*** Block opens ***
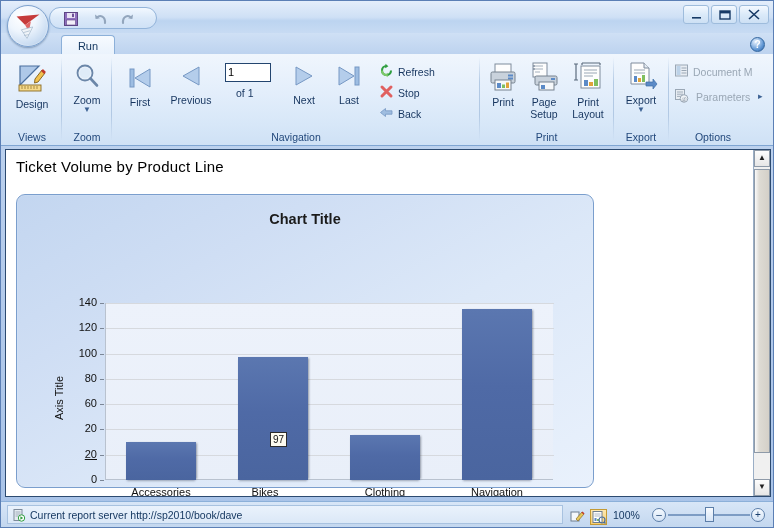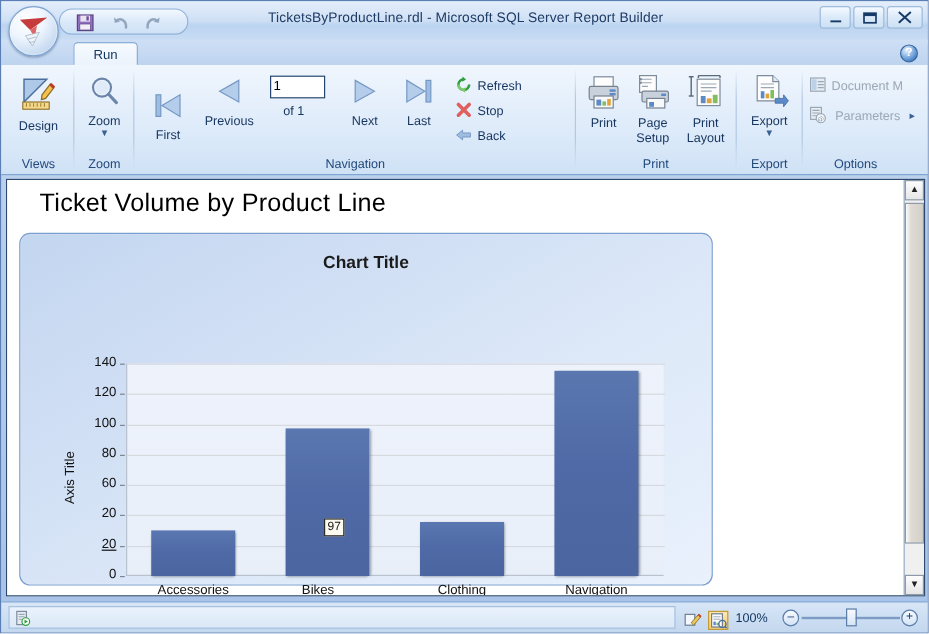--- a/index.html
+++ b/index.html
@@ -254,7 +254,6 @@
 <div id="app">
 
   <div class="titlebar">
-    <div class="titlebar-text">TicketsByProductLine.rdl - Microsoft SQL Server Report Builder</div>
 
     <div class="win-btns">
       <div class="win-btn">

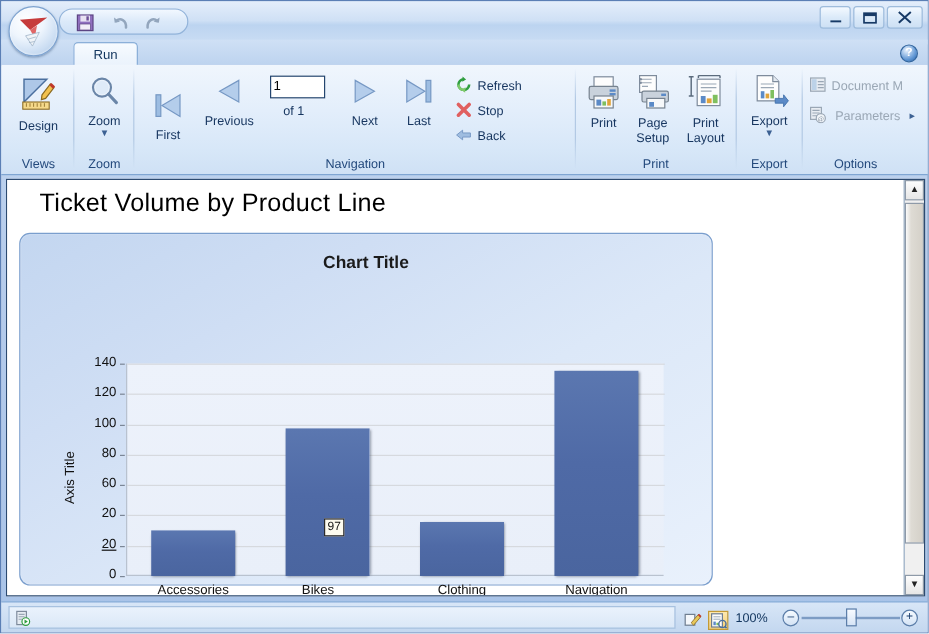--- a/index.html
+++ b/index.html
@@ -356,7 +356,7 @@
     <div class="group" style="left:112px; width:366px;">
       <div class="group-body">
 
-        <div class="bigbtn" style="left:6px; top:18px; width:42px;">
+        <div class="bigbtn" style="left:6px; top:8px; width:42px;">
           <span class="ic">
             <svg width="32" height="30" viewBox="0 0 32 30">
               <rect x="6" y="6" width="4" height="18" fill="#9dbde2" stroke="#7698c4"></rect>

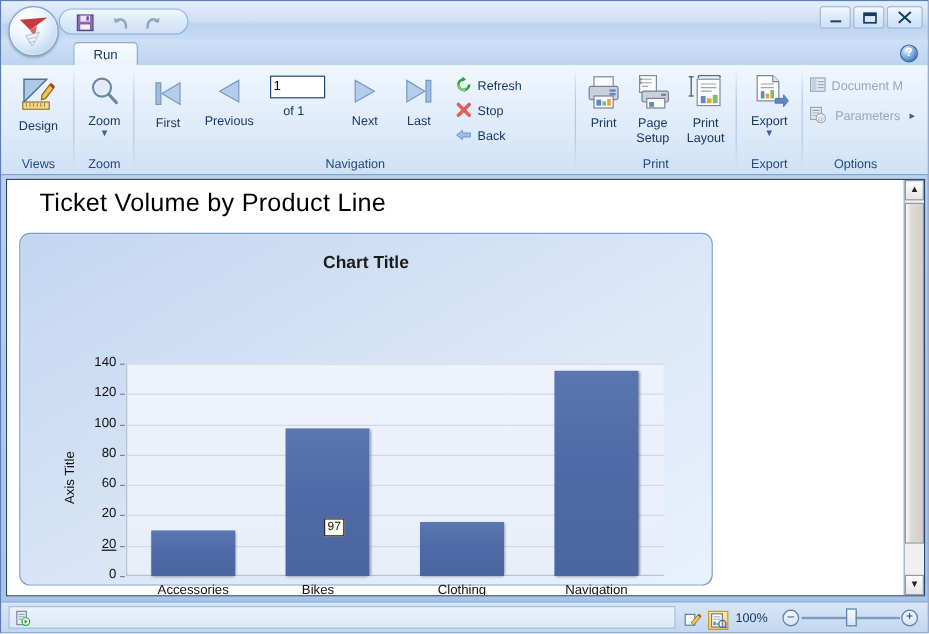--- a/index.html
+++ b/index.html
@@ -132,8 +132,8 @@
     overflow:hidden;
   }
   .report-title {
-    position:absolute; left: 27px; top: 8px;
-    font-size: 21px; color:#000; letter-spacing: .2px;
+    position:absolute; left: 10px; top: 8px;
+    font-size: 15px; color:#000; letter-spacing: .2px;
   }
 
   

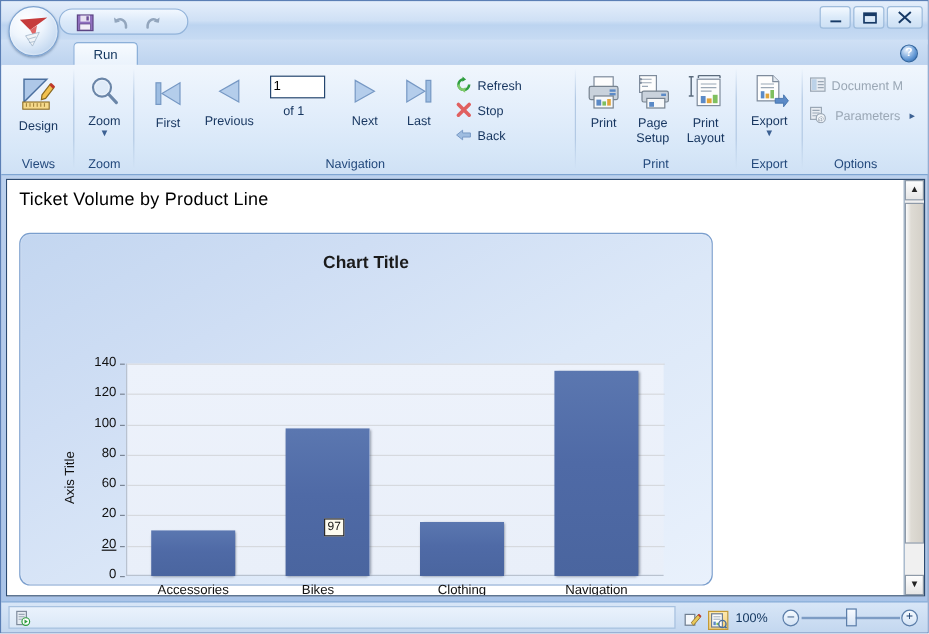--- a/index.html
+++ b/index.html
@@ -608,6 +608,7 @@
           <path d="M8.4 8.3 L11.2 10 L8.4 11.7 Z" fill="#2f9e3f"></path>
         </svg>
       </span>
+      <span class="status-text">Current report server http://sp2010/book/dave</span>
     </div>
 
     <div class="zoom-area" style="width:198px;">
*** Block closes ***
• WHAT IS BEING ASKED
Everything in the listing above, apart from its pictures, must be repeated exactly.

• EXERCISE RESPONSE
--- a/index.html
+++ b/index.html
@@ -254,7 +254,6 @@
 <div id="app">
 
   <div class="titlebar">
-    <div class="titlebar-text">TicketsByProductLine.rdl - Microsoft SQL Server Report Builder</div>
 
     <div class="win-btns">
       <div class="win-btn">

--- a/index.html
+++ b/index.html
@@ -356,7 +356,7 @@
     <div class="group" style="left:112px; width:366px;">
       <div class="group-body">
 
-        <div class="bigbtn" style="left:6px; top:18px; width:42px;">
+        <div class="bigbtn" style="left:6px; top:8px; width:42px;">
           <span class="ic">
             <svg width="32" height="30" viewBox="0 0 32 30">
               <rect x="6" y="6" width="4" height="18" fill="#9dbde2" stroke="#7698c4"></rect>

--- a/index.html
+++ b/index.html
@@ -132,8 +132,8 @@
     overflow:hidden;
   }
   .report-title {
-    position:absolute; left: 27px; top: 8px;
-    font-size: 21px; color:#000; letter-spacing: .2px;
+    position:absolute; left: 10px; top: 8px;
+    font-size: 15px; color:#000; letter-spacing: .2px;
   }
 
   

--- a/index.html
+++ b/index.html
@@ -608,6 +608,7 @@
           <path d="M8.4 8.3 L11.2 10 L8.4 11.7 Z" fill="#2f9e3f"></path>
         </svg>
       </span>
+      <span class="status-text">Current report server http://sp2010/book/dave</span>
     </div>
 
     <div class="zoom-area" style="width:198px;">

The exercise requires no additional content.